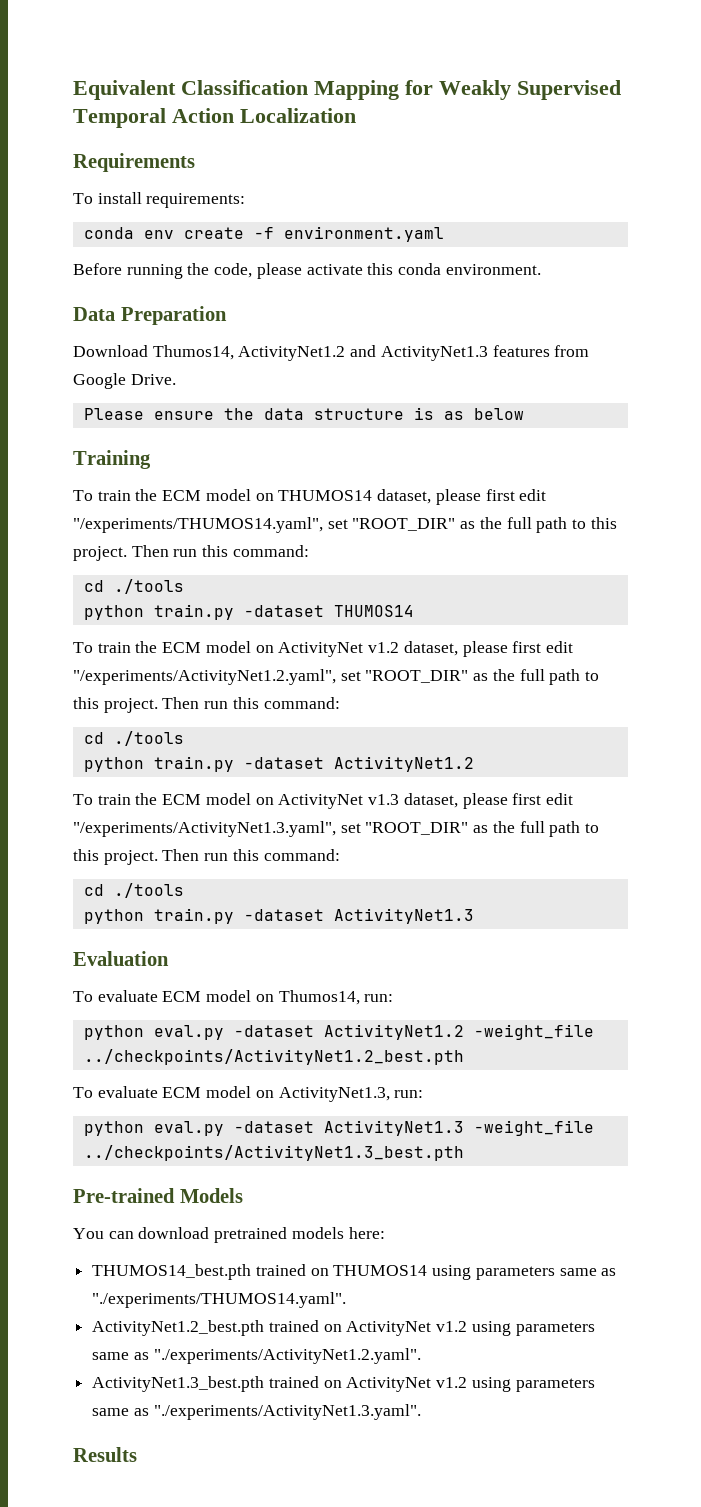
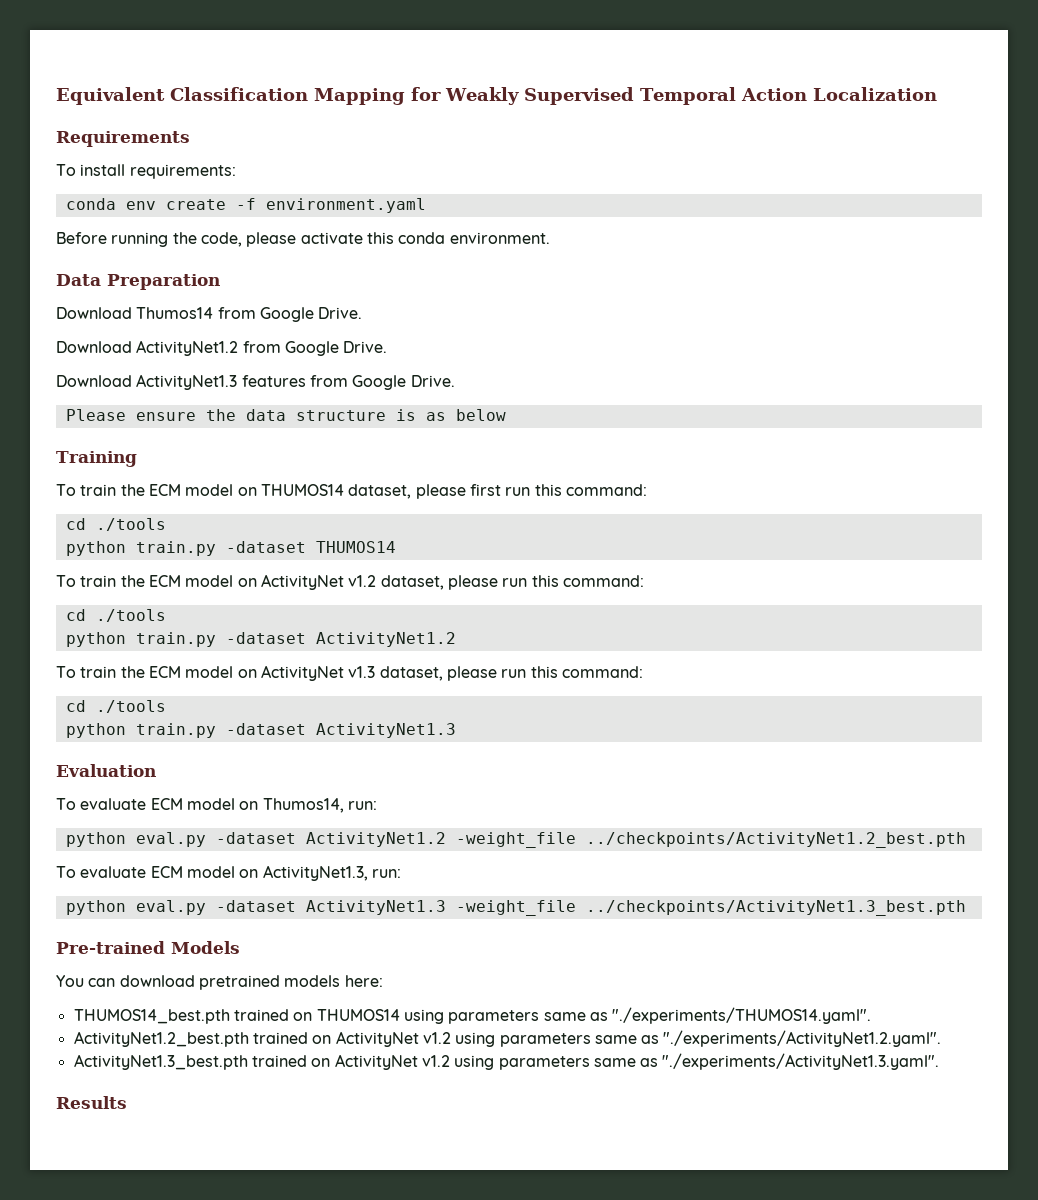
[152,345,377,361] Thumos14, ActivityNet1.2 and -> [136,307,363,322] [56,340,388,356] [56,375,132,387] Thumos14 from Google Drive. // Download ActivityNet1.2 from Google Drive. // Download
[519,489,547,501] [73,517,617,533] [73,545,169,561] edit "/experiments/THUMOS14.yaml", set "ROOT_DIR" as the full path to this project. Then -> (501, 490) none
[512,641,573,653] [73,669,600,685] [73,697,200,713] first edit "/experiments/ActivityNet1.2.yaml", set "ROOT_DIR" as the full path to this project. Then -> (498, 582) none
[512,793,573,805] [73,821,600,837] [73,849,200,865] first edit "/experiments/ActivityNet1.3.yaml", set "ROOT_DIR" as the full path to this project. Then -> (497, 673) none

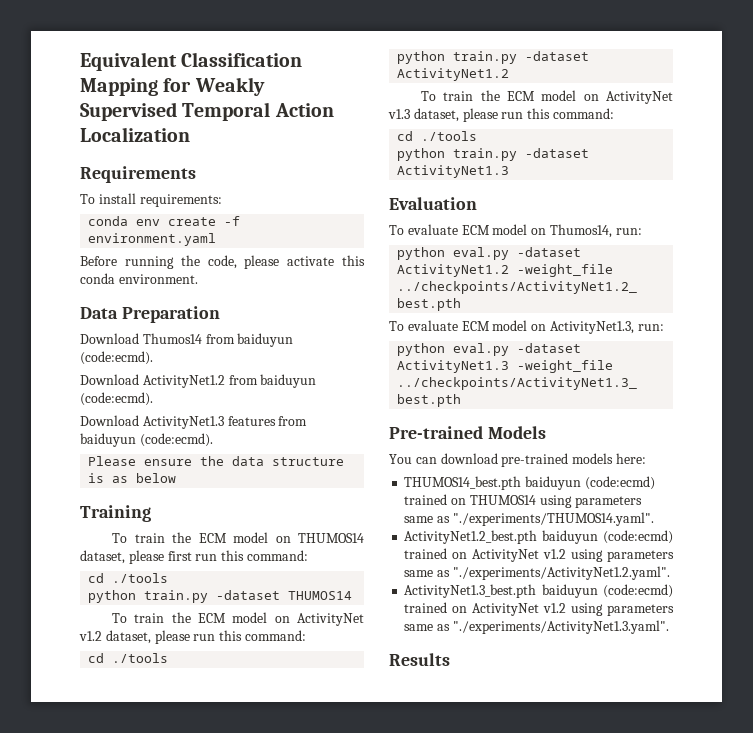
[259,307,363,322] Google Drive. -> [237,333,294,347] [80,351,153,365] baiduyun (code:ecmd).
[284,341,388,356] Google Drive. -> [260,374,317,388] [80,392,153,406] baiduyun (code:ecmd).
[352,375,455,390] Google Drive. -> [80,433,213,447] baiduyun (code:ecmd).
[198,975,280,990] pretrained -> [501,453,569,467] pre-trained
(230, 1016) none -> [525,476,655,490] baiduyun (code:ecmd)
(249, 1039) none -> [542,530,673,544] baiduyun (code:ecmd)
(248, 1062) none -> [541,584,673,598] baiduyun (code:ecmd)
·····
The answer must consist solely of the lines from the first line of the data through the line containing "[284,341,388,356] Google Drive.", inclusive, reproduced exactly and without pictures.

[152,345,377,361] Thumos14, ActivityNet1.2 and -> [136,307,363,322] [56,340,388,356] [56,375,132,387] Thumos14 from Google Drive. // Download ActivityNet1.2 from Google Drive. // Download
[519,489,547,501] [73,517,617,533] [73,545,169,561] edit "/experiments/THUMOS14.yaml", set "ROOT_DIR" as the full path to this project. Then -> (501, 490) none
[512,641,573,653] [73,669,600,685] [73,697,200,713] first edit "/experiments/ActivityNet1.2.yaml", set "ROOT_DIR" as the full path to this project. Then -> (498, 582) none
[512,793,573,805] [73,821,600,837] [73,849,200,865] first edit "/experiments/ActivityNet1.3.yaml", set "ROOT_DIR" as the full path to this project. Then -> (497, 673) none

[259,307,363,322] Google Drive. -> [237,333,294,347] [80,351,153,365] baiduyun (code:ecmd).
[284,341,388,356] Google Drive. -> [260,374,317,388] [80,392,153,406] baiduyun (code:ecmd).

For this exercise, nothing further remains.